| What you need to do |
From the entries below, reproduce exactly the line containing "ordered by: Scott Ward -> CHRISTIAN MYERS", the line containing "balance: 27.40 -> 27.30", and every line in between, with nothing added.

| Material for the task |

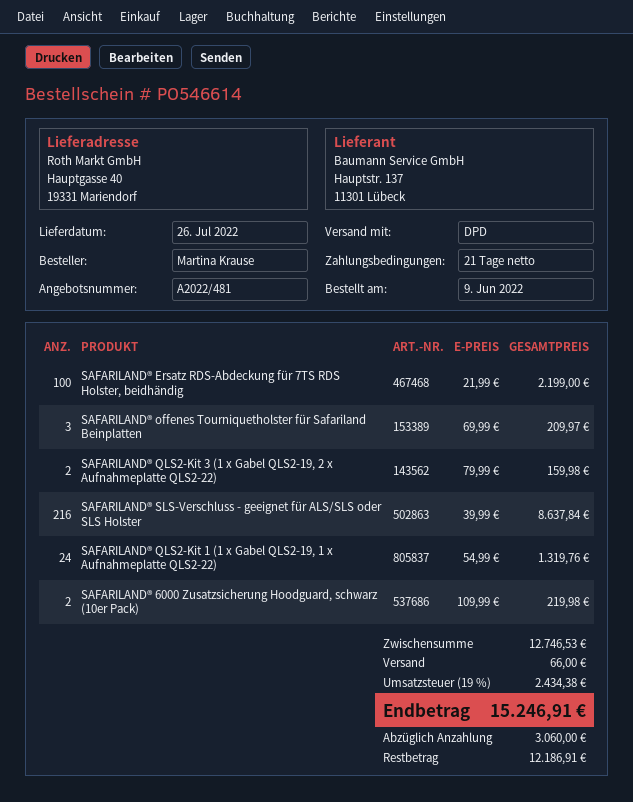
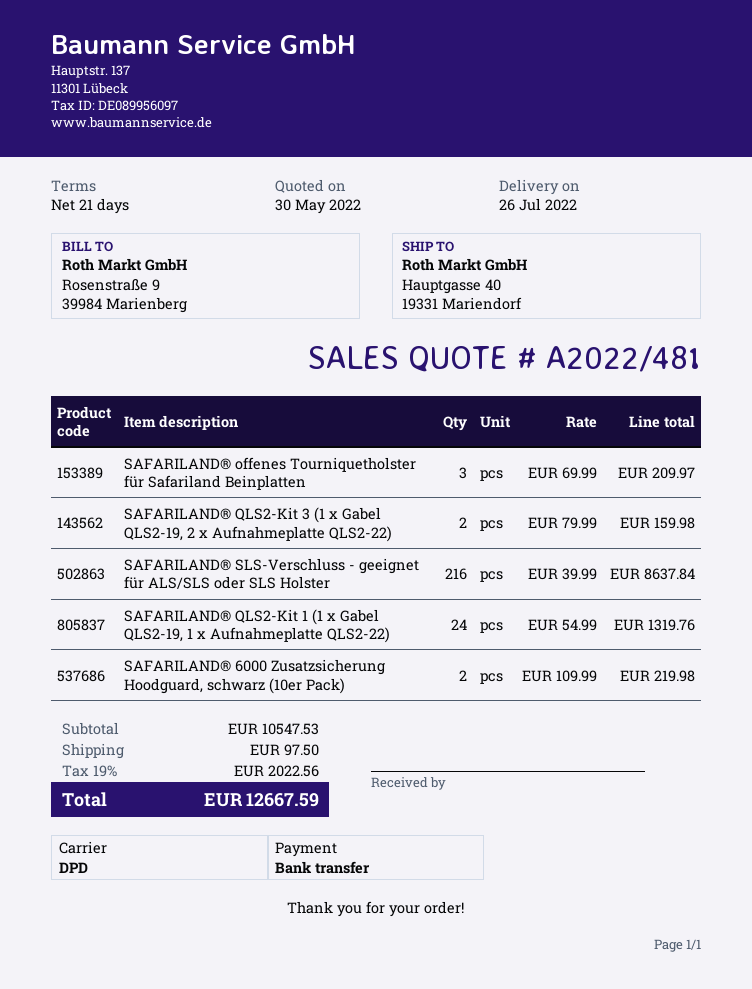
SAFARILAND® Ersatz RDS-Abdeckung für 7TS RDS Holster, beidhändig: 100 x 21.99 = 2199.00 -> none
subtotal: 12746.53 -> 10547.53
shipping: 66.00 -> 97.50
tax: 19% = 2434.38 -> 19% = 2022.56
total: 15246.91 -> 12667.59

--

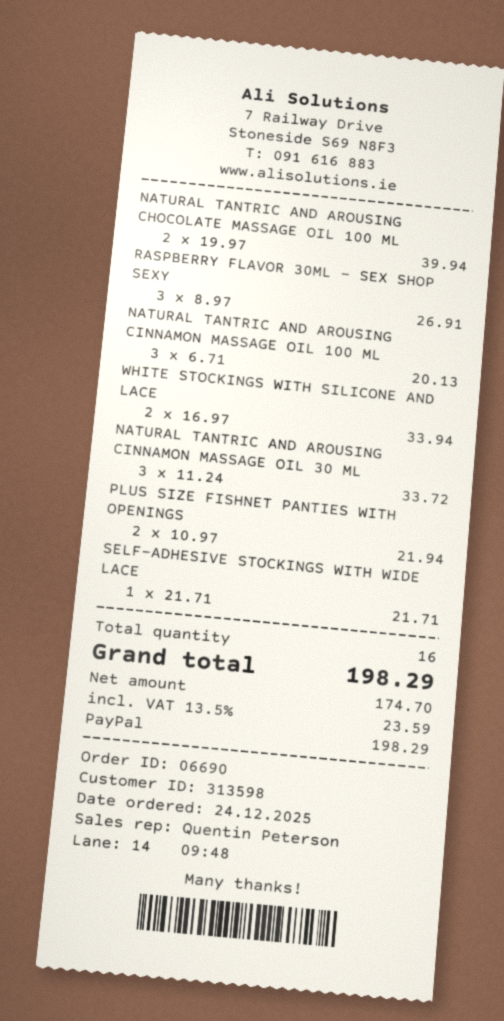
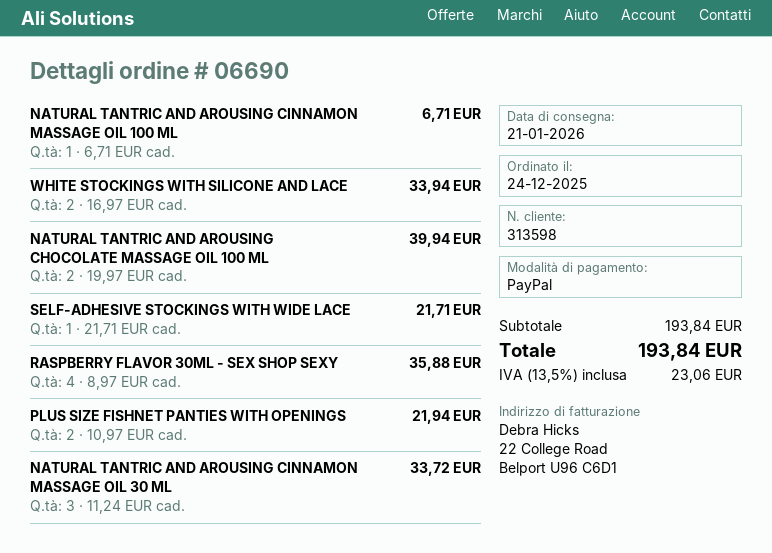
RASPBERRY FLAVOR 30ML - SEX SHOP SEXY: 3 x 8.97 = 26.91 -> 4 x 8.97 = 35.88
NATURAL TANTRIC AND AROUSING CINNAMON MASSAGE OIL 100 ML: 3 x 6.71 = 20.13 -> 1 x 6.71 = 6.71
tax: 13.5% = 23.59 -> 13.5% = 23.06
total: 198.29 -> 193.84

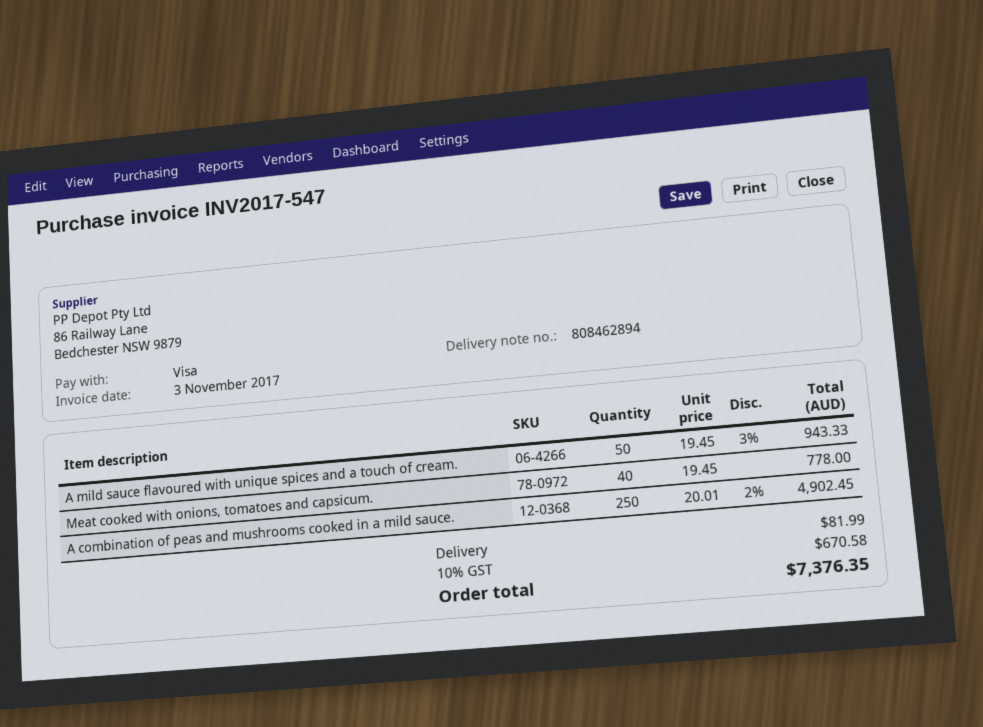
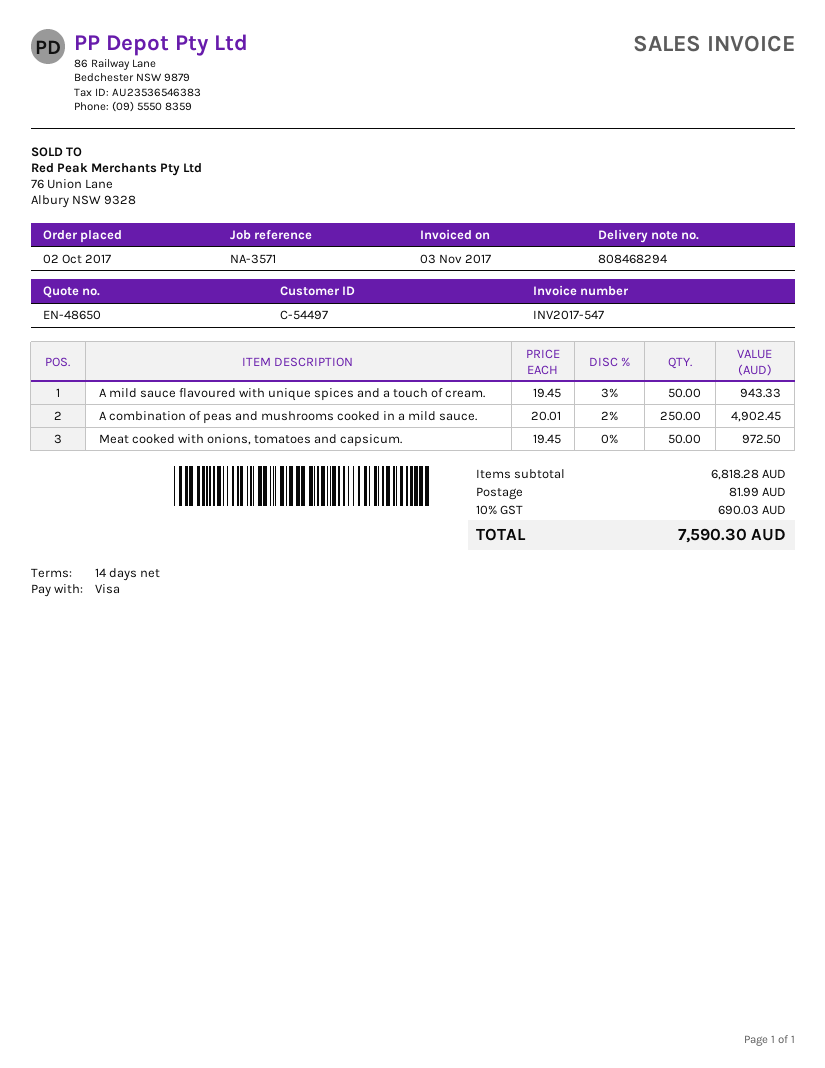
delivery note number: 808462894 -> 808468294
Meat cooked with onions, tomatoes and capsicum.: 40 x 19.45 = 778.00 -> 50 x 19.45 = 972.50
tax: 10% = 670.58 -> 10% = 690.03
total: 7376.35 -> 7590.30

* * *

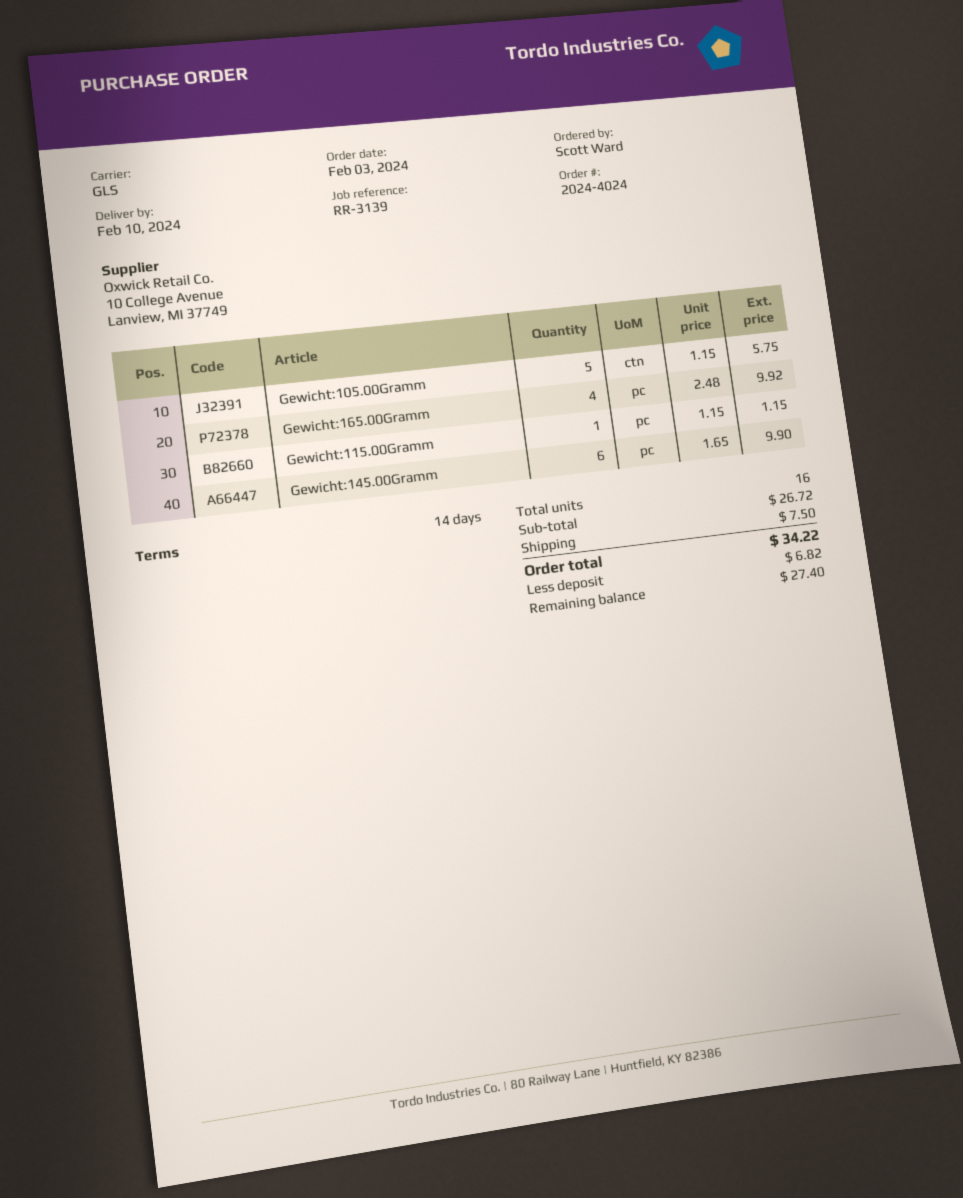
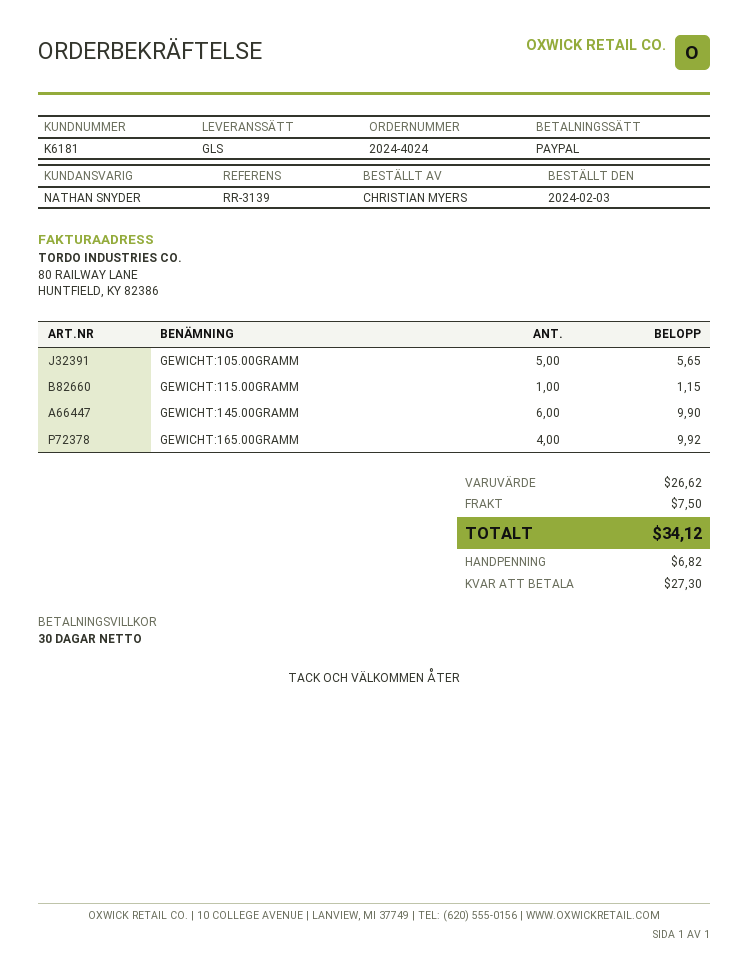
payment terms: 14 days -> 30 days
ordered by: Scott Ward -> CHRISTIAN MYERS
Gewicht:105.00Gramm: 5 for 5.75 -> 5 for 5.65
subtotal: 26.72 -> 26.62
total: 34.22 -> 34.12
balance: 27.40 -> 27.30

| Answer for this exercise |
ordered by: Scott Ward -> CHRISTIAN MYERS
Gewicht:105.00Gramm: 5 for 5.75 -> 5 for 5.65
subtotal: 26.72 -> 26.62
total: 34.22 -> 34.12
balance: 27.40 -> 27.30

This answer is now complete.